- What needs to be done: Taking the line with "subtotal: 519.95 -> 539.95" as the first and the last line of the entries as the final one, copy that span exactly.

╭─ Extracted data

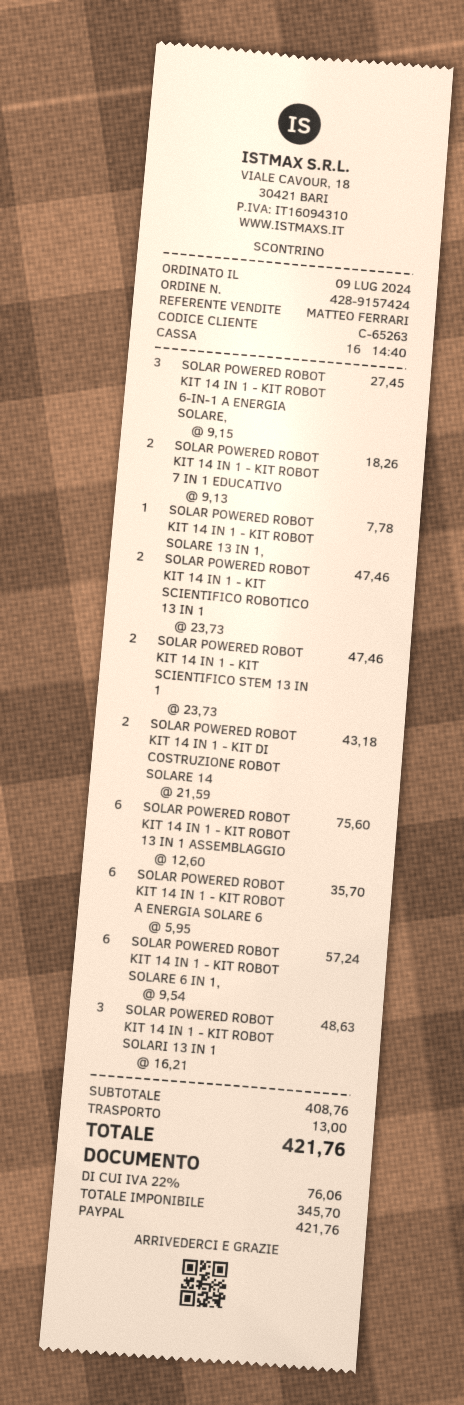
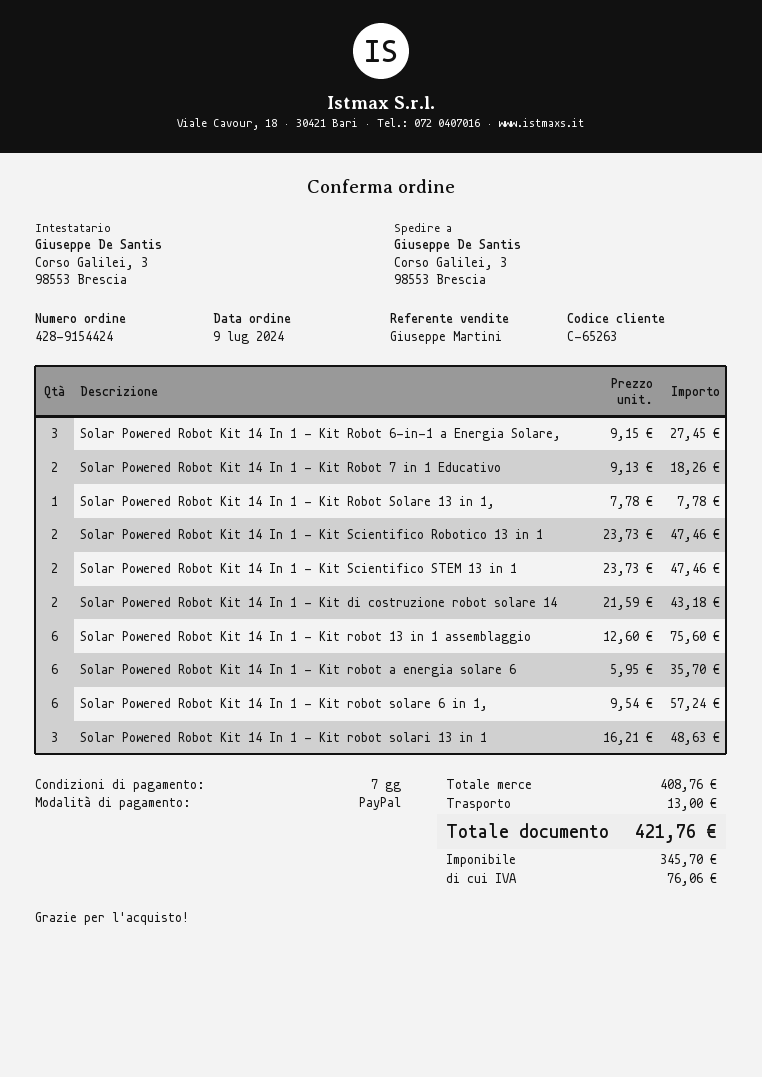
order number: 428-9157424 -> 428-9154424
sales rep: MATTEO FERRARI -> Giuseppe Martini

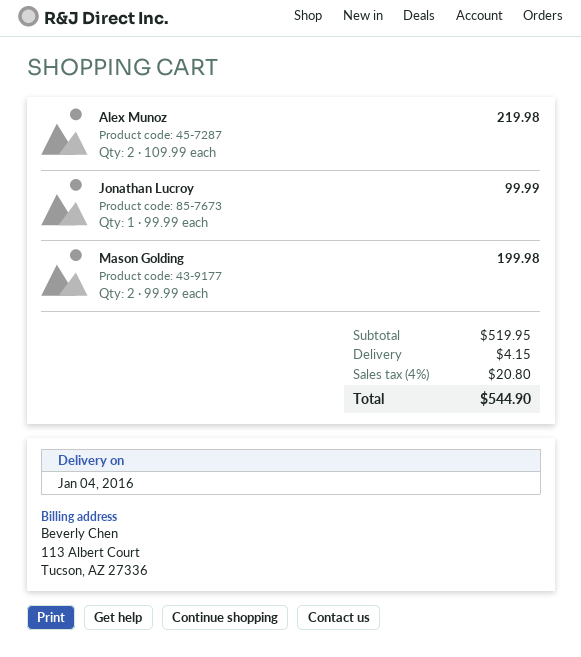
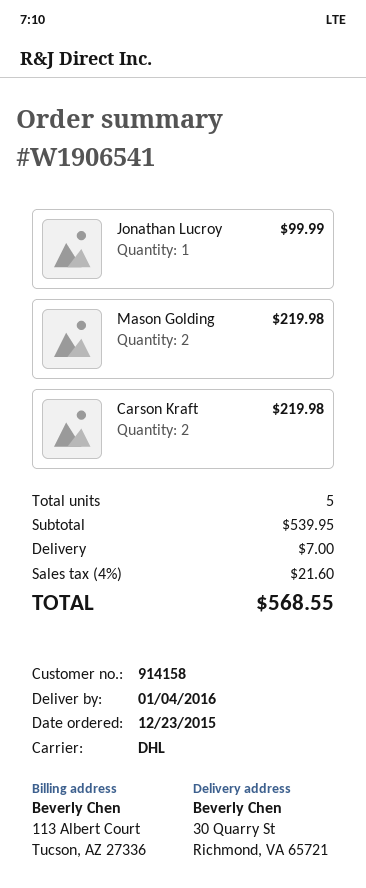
Alex Munoz: 2 for 219.98 -> none
Mason Golding: 2 for 199.98 -> 2 for 219.98
Carson Kraft: none -> 2 for 219.98
subtotal: 519.95 -> 539.95
shipping: 4.15 -> 7.00
tax: 4% = 20.80 -> 4% = 21.60
total: 544.90 -> 568.55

╰─

- Solution:
subtotal: 519.95 -> 539.95
shipping: 4.15 -> 7.00
tax: 4% = 20.80 -> 4% = 21.60
total: 544.90 -> 568.55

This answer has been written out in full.